This function creates a logger that outputs structured JSON logs compatible with GCP Cloud Logging and Grafana Loki. By default, it auto-detects whether to use JSON output based on the environment.
- Parameters:
name – Name of the logger (typically __name__)
level – Logging level (default: INFO)
simple – If True, use simple text format instead of JSON (for local dev)
json_output – Explicit control over JSON output. If None, auto-detects: - True in Cloud Run (GCS_BUCKET_NAME set) - True if LOG_FORMAT=json - False otherwise (local development)
- Returns:
Configured logger instance
Example
>>> logger = setup_logger(__name__) >>> logger.info("Server started", extra={"port": 8080})
>>> # With job context >>> logger.info("Processing", extra={"job_id": "abc123", "source": "handbook"})

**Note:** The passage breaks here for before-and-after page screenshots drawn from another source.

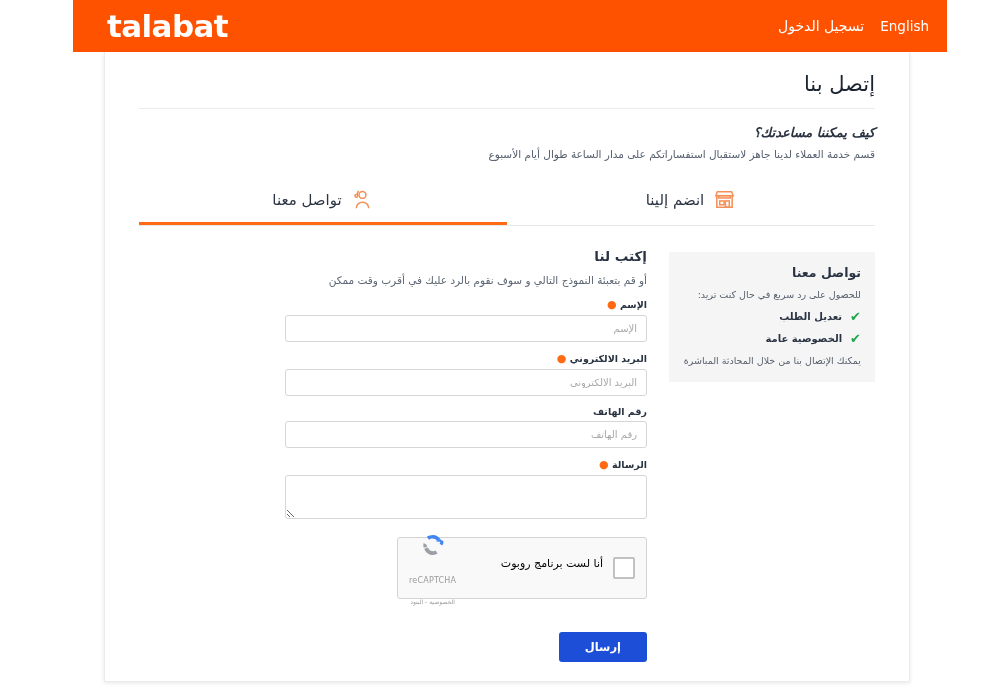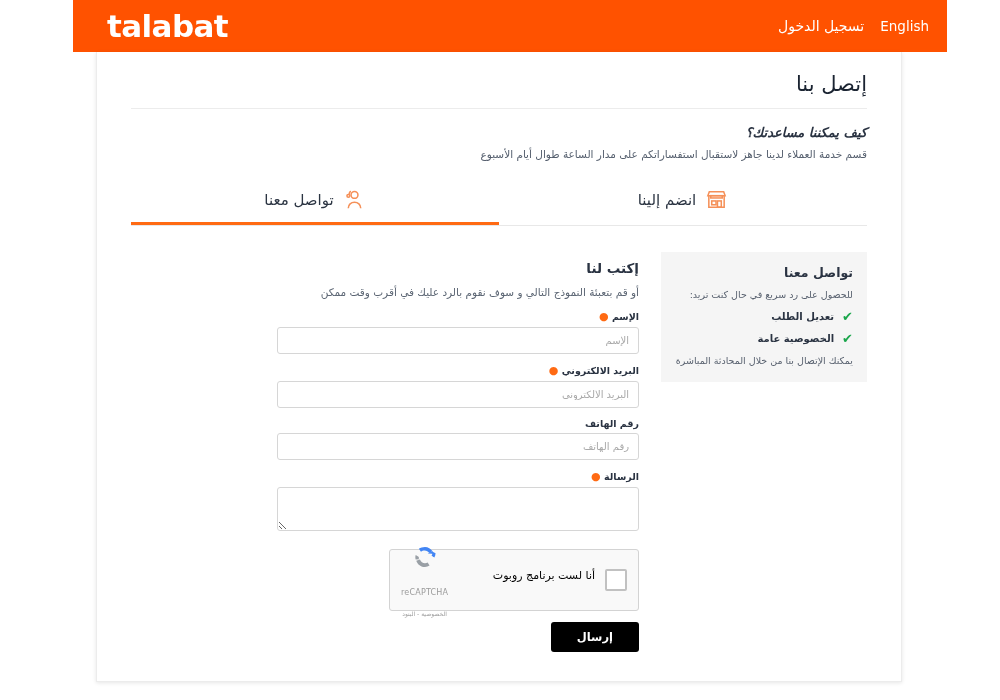"إتصل بنا" .card { left: 96px -> 104px }
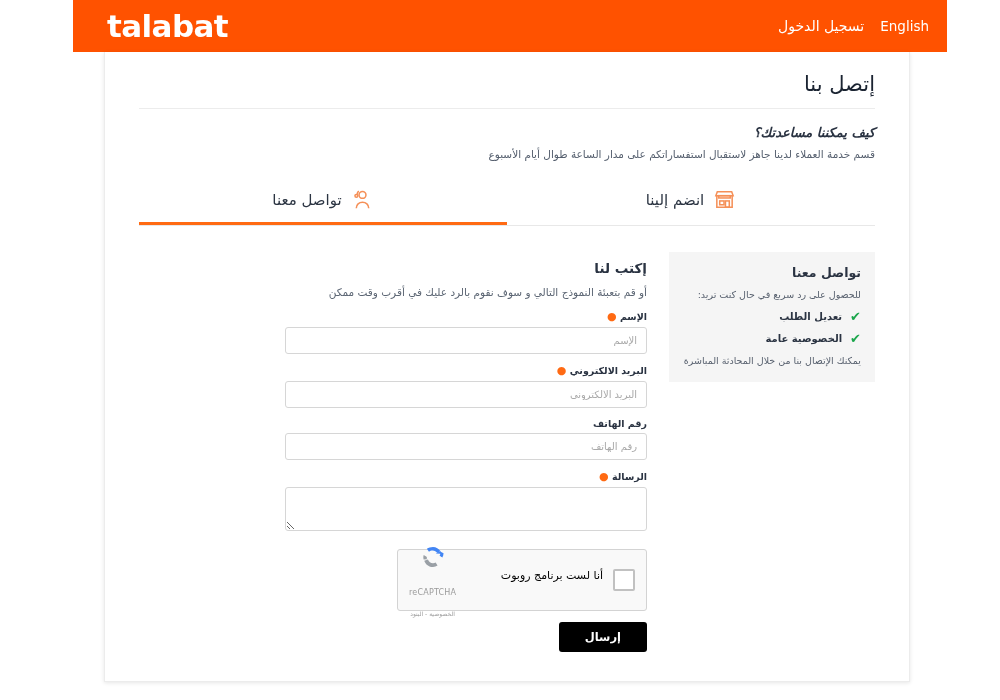"إكتب لنا" .form-heading { margin: 12px 0 9px 0 -> 0 0 9px 0 }
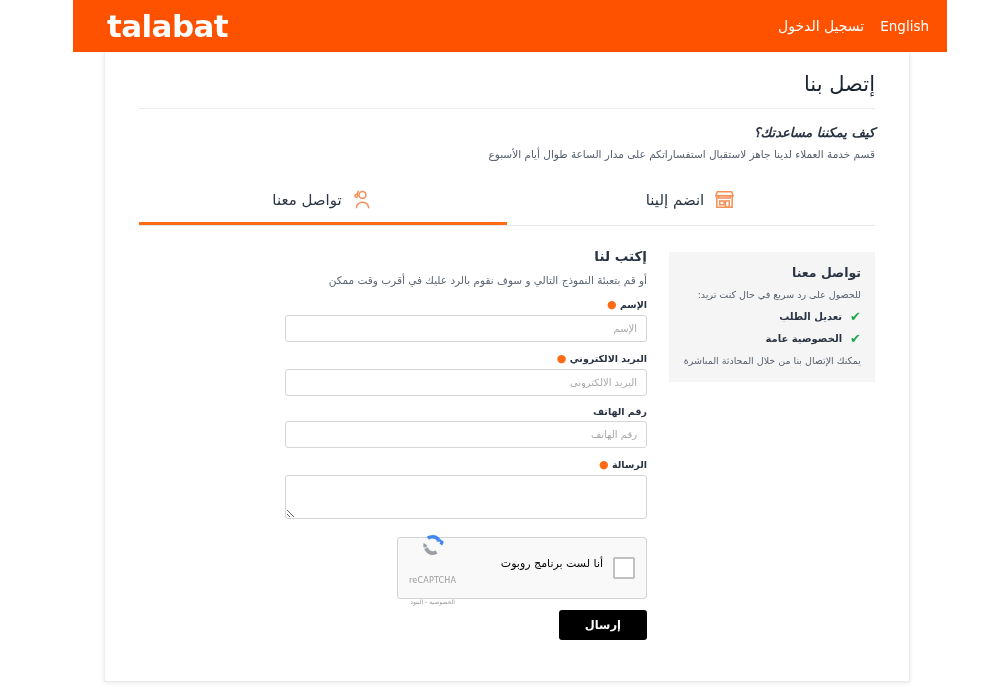"إرسال" .submit-btn { background: #000000 -> #1d4ed8; margin-top: none -> 22px }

- thoth.shared.utils.logger.get_job_logger(base_logger: Logger, job_id: str, source: str | None = None, collection: str | None = None, **extra_context: Any) → JobLoggerAdapter[source]¶
Create a job-scoped logger adapter.
This is the recommended way to create loggers for job processing. All log messages will automatically include the job context.
- Parameters:
base_logger – The base logger (from setup_logger)
job_id – Unique identifier for the job
source – Source being processed (e.g., “handbook”)
collection – Collection name
**extra_context – Additional context fields
- Returns:
JobLoggerAdapter with job context
Example
>>> logger = setup_logger("thoth.worker") >>> job_logger = get_job_logger(logger, job_id="job_123", source="handbook") >>> job_logger.info("Starting ingestion") >>> job_logger.info("Processed file", extra={"file_path": "readme.md", "chunks_created": 15})
- thoth.shared.utils.logger.configure_root_logger(level: int = 20, json_output: bool | None = None) → None[source]¶
Configure the root logger for the application.
Call this once at application startup to configure global logging behavior.
- Parameters:
level – Root logging level
json_output – Whether to use JSON output (auto-detects if None)